Sabtu, 18 Juni 2016

DIALOG SENJA



matahari hendak akan tenggelam.
aku dan kamu masih di sini, tempat yang sudah menjadikan hal yang biasa kita lakukan untuk sekedar tukar pikiran.
hanya sekedar membahas rindu, ini adalah situasi yang tepat.
belum ada pertemuan yang kita lakukan untuk sekedar menjadikannya ritual sabtu malam.

rambutmu terurai. menjadikan citra yang elok, keindahan yang selalu aku nikmati disetiap sabtu malam di tanah rantau. kamu masih di depanku, tentunya.
tempat yang sama, meja nomor 22. bercengkram dengan kamu di sabtu malam ini akan menjadikan sore ini menjadi hal yang akan pada umum nya manis dengan takaran pas seperti kopi kita ini.

melipur sepi, sesederhana itu perbincangan kita setiap sore di sabtu ini.
kamu selalu menjadikan dirimu pelipur sepi bagi ku.
dari  ujung barat di ujung pantai yang sebenarnya tidak pernah ada ujungnya. redup hilang sinar matahari tenggelam dan terbitlah kamu yang mempunyai senyum manis dan menjadi buah pikiran ku disetiap sabtu ini.

matahari sudah akan mulai tenggelam artinya senja akan datang dan aku tak sabar ingin melihat senja yang menjadikan kita semakin hangat dan berselimut dawaian angin laut yang selalu berhembus ke darat dan menyapu daun sehingga menciptakan melodi alam. aku selalu terlalu terbawa suasana jika membahas kamu dan senja.
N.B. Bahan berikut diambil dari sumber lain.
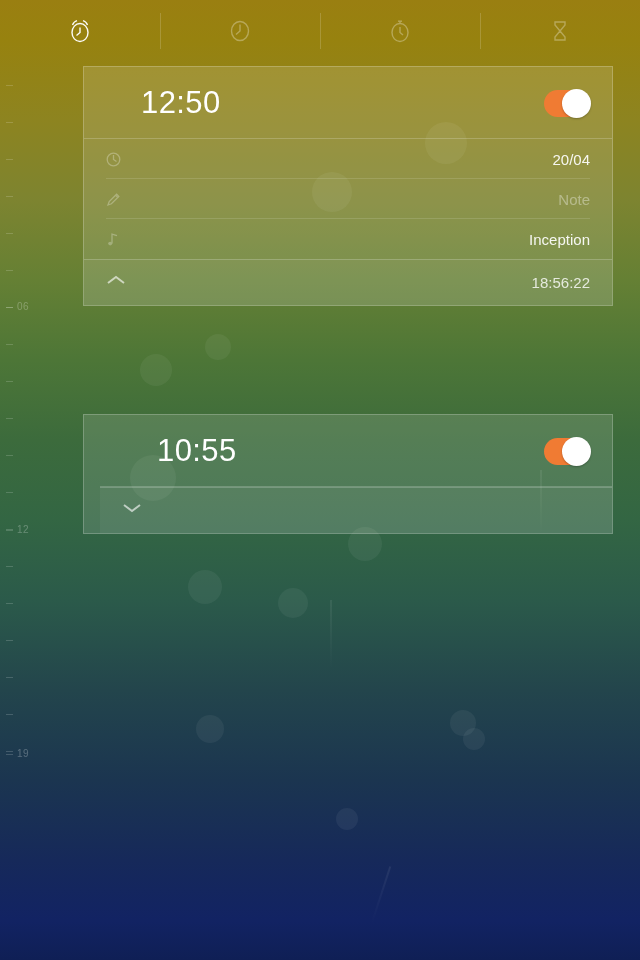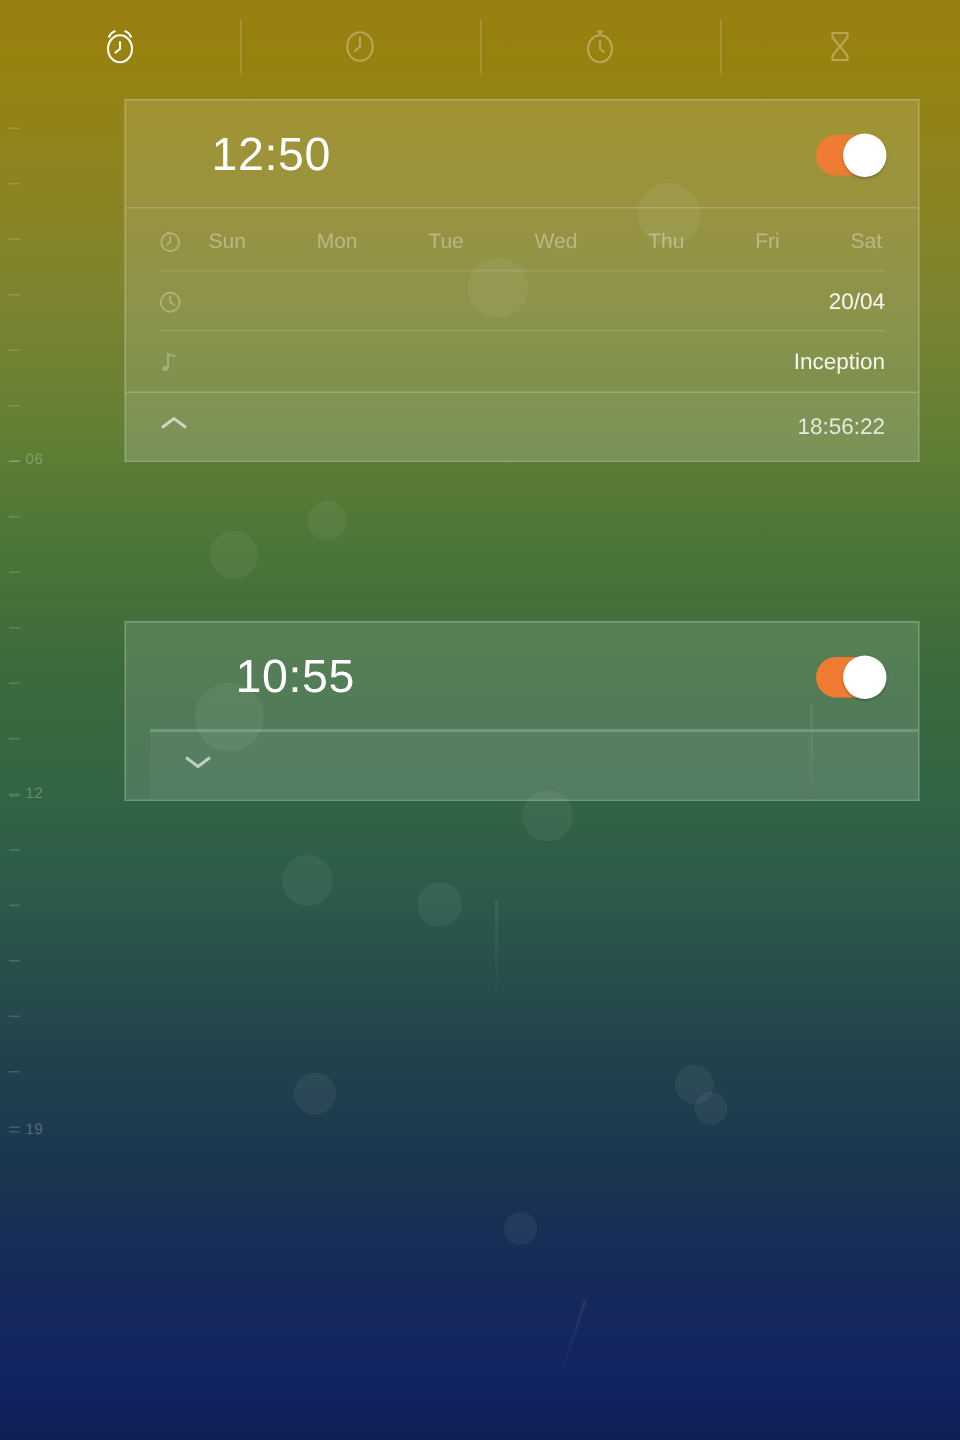--- a/index.html
+++ b/index.html
@@ -347,24 +347,6 @@
       </div>
     </div>
 
-    <div class="row days-row">
-      <div class="row-icon">
-        <svg width="17" height="17" viewBox="0 0 17 17">
-          <circle cx="8.5" cy="9.5" r="6"></circle>
-          <path d="M8.5 5.5 L8.5 9.5 L6 11.5"></path>
-          <path d="M6 3 L8.5 3.2"></path>
-        </svg>
-      </div>
-      <div class="days">
-        <span class="day">Sun</span>
-        <span class="day">Mon</span>
-        <span class="day">Tue</span>
-        <span class="day">Wed</span>
-        <span class="day">Thu</span>
-        <span class="day">Fri</span>
-        <span class="day">Sat</span>
-      </div>
-    </div>
 
     <div class="row">
       <div class="row-icon">

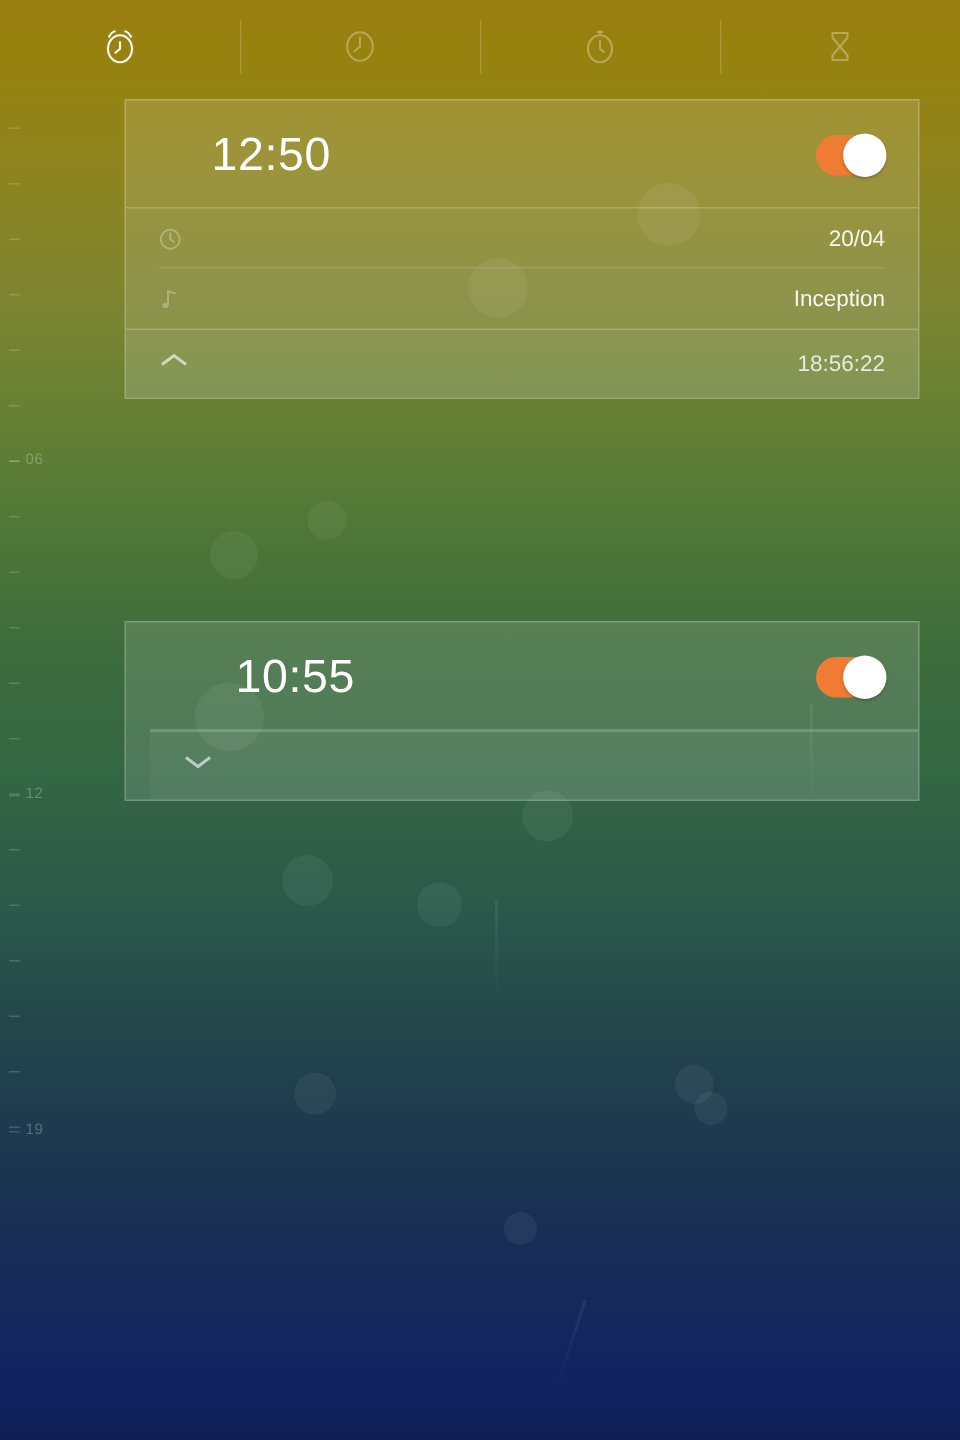--- a/index.html
+++ b/index.html
@@ -358,6 +358,15 @@
       <div class="row-value">20/04</div>
     </div>
 
+    <div class="row">
+      <div class="row-icon">
+        <svg width="17" height="17" viewBox="0 0 17 17">
+          <path d="M3 14 L4.2 10.6 L11.6 3.2 L13.8 5.4 L6.4 12.8 Z"></path>
+          <path d="M10.6 4.2 L12.8 6.4"></path>
+        </svg>
+      </div>
+      <div class="row-value muted">Note</div>
+    </div>
 
     <div class="row no-rule">
       <div class="row-icon">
"mas, aku mau magang di jakarta"
"lah kok dijakarta? gak di daerah sini aja?"
"aku pengen cari pengalaman mas, dan pengen lihat jakarta juga toh"
gaya bicara ala makassar mu menjadikan hal yang seiuspun menjadi sangat unik dan sedikit menjadikan senyum bagiku.
"di jakarta mana kah?"
sedikit menggodanya aku mencoba menggunakan logat yang sama walaupun medok ku tidak bisa benar benar hilang.
"ihh apasih kamu, niru niru tapi masih mendok"
"ya kan belajar toh... "
"hahahaha, opo toh mas" kali ini dia menggodaku dengan menirukan gaya medokku.
"yee... dasar. eh kamu magang dimana di jakarta?"
"aku rencana di jakarta selatan mas, di rumah sakit gitu, bagian administrasinya."
"oh begitu, wahh bagus tuh kalo dirumah sakit, nanti ketemu dokter dokter ganteng"
"walaupun dokternya ganteng mas tetep kok selalu di hatiku"
"hahahhaha dasar abg alay"

saling menggoda dan sesekali tertawa membuat suasana sore ini sangat menyamankan. samar kejenuhan tidak sekali membayangi kita.

senja mulai memerah,

"mas, bukannya kamu punya mantan ya di jakarta?"
tersedak aku... tadinya aku hanya ingin meminum kopi  ku yang mulai menghangat. namun pertanyaan itu akhirnya keluar juga selama kami sangat dekat seperti ini.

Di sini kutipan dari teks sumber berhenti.